▶ EXERCISE AIM: Given the records below, would you repeat exactly the lines that begin at the one containing "[11,470,437,757] [image] |" and end at the one containing "[23,522,747,992] [image] |", inclusive?

Dataset records:
····················

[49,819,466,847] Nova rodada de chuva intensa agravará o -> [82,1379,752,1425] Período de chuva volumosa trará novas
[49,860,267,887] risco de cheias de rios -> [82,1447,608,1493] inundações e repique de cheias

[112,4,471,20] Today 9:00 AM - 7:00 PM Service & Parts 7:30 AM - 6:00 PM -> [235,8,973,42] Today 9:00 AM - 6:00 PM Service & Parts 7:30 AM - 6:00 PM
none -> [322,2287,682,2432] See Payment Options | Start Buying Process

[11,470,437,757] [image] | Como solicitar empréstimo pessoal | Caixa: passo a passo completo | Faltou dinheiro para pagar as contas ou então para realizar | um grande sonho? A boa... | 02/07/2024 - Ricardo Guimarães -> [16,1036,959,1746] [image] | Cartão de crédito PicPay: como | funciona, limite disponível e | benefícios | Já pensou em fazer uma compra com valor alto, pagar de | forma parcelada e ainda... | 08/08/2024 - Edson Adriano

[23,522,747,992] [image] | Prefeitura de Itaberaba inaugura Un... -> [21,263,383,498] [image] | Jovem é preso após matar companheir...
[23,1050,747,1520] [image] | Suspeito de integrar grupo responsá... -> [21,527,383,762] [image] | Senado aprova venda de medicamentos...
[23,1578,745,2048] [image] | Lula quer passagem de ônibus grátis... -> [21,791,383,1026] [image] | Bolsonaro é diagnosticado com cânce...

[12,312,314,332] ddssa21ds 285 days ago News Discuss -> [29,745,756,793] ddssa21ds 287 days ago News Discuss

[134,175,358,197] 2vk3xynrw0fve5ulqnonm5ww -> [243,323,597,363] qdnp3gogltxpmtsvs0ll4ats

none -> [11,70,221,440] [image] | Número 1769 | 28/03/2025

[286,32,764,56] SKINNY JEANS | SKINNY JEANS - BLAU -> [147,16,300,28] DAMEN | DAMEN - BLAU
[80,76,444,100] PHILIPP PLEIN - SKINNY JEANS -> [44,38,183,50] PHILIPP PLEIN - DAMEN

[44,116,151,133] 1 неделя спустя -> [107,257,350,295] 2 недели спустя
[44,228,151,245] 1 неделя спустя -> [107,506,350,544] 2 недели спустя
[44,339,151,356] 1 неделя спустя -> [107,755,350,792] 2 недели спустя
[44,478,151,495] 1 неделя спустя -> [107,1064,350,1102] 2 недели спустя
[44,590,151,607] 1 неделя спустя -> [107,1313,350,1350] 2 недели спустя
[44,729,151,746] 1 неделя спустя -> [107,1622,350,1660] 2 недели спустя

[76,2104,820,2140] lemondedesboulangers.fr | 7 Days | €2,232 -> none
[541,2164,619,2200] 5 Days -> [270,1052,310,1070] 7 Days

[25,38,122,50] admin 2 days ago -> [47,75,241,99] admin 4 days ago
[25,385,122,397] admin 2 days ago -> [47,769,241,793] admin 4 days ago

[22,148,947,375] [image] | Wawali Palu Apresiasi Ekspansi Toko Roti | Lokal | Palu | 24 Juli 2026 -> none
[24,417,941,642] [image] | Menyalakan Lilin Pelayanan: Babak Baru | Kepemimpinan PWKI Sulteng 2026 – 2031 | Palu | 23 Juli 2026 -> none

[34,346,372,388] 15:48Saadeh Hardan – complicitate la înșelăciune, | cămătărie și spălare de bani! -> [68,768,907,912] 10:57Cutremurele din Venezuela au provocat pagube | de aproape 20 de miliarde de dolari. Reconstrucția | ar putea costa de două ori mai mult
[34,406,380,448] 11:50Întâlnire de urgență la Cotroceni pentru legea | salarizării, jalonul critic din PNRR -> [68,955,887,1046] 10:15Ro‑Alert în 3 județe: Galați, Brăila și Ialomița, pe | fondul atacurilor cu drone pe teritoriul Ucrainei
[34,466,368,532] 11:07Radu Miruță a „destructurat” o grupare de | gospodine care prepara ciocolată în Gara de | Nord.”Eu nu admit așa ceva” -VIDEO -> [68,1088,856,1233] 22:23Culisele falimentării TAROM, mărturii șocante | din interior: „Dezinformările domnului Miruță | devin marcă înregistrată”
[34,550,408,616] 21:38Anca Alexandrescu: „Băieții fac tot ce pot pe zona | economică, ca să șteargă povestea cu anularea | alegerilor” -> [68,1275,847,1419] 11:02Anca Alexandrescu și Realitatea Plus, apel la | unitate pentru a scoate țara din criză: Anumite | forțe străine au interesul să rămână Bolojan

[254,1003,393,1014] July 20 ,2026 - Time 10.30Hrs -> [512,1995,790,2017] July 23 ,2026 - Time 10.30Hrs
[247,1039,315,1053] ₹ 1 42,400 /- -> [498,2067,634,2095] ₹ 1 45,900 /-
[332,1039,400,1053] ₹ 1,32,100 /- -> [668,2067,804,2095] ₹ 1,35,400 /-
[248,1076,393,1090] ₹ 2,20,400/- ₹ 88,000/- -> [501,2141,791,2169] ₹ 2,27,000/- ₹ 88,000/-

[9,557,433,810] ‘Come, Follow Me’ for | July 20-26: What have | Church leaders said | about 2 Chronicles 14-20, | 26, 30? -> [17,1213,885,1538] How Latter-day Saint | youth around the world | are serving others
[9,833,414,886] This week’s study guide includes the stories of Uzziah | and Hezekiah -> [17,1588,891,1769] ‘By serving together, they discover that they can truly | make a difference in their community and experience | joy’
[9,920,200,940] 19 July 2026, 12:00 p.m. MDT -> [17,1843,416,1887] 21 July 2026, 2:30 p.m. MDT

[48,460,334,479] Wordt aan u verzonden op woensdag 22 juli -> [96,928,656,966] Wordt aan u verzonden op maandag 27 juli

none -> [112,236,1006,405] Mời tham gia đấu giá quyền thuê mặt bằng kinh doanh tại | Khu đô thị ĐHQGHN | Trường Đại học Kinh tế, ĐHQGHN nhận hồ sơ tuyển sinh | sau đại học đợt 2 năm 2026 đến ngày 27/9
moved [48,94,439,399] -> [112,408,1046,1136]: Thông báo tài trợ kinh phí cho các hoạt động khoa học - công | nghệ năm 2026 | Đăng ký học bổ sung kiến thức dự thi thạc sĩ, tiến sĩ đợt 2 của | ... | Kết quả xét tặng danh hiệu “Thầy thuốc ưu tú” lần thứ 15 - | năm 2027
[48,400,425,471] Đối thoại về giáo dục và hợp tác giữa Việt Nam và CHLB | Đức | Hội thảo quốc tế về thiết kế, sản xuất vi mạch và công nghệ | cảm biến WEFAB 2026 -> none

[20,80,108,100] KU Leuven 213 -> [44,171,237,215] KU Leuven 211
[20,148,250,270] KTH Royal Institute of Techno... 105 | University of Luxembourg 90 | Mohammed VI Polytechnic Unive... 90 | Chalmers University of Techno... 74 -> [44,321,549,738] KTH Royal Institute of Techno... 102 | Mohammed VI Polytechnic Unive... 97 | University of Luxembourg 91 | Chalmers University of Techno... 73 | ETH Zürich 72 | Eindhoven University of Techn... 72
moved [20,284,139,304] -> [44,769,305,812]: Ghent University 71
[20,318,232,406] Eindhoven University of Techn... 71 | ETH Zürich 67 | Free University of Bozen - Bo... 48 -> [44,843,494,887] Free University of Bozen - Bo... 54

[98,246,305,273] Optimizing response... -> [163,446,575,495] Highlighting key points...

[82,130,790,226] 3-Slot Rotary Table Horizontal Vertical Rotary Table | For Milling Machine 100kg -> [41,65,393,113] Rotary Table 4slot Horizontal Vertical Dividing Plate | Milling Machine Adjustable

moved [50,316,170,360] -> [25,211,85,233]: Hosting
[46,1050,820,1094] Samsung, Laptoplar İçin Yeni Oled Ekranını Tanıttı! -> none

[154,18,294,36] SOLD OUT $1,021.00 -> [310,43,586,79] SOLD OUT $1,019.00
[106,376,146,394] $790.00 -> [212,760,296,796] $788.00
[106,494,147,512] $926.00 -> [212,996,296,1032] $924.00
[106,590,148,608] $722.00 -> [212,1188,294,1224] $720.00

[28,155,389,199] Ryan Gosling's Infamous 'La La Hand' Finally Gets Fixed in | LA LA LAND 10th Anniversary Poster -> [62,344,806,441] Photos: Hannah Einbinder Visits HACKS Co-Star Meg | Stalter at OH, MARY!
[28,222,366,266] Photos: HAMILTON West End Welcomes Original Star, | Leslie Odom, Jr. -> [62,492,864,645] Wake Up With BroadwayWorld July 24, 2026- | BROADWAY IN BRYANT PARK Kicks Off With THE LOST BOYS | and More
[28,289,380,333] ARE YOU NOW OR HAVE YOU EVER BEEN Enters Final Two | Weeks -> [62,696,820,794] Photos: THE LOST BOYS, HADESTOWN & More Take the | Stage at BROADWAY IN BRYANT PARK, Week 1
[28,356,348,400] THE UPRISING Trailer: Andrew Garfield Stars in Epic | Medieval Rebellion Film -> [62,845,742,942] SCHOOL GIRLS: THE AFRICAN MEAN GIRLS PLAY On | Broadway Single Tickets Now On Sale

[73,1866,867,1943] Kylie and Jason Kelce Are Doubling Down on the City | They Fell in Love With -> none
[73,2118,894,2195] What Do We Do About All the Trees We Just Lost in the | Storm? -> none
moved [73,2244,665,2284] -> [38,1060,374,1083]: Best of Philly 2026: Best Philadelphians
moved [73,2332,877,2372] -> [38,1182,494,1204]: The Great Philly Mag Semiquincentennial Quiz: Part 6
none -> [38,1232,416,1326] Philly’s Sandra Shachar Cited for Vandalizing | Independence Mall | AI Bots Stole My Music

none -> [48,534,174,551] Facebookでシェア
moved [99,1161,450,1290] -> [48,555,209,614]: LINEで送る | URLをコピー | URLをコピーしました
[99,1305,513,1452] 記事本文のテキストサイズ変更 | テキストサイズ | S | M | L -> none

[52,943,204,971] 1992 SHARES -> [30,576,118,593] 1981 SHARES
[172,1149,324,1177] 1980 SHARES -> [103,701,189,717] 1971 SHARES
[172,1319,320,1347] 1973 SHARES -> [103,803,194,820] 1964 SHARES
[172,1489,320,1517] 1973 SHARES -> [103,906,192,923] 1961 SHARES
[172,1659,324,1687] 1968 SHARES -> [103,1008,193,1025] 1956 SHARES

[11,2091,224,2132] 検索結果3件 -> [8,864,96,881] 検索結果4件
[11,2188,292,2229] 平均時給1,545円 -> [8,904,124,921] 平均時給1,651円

····················

▶ REPLY TO THE TASK:
[11,470,437,757] [image] | Como solicitar empréstimo pessoal | Caixa: passo a passo completo | Faltou dinheiro para pagar as contas ou então para realizar | um grande sonho? A boa... | 02/07/2024 - Ricardo Guimarães -> [16,1036,959,1746] [image] | Cartão de crédito PicPay: como | funciona, limite disponível e | benefícios | Já pensou em fazer uma compra com valor alto, pagar de | forma parcelada e ainda... | 08/08/2024 - Edson Adriano

[23,522,747,992] [image] | Prefeitura de Itaberaba inaugura Un... -> [21,263,383,498] [image] | Jovem é preso após matar companheir...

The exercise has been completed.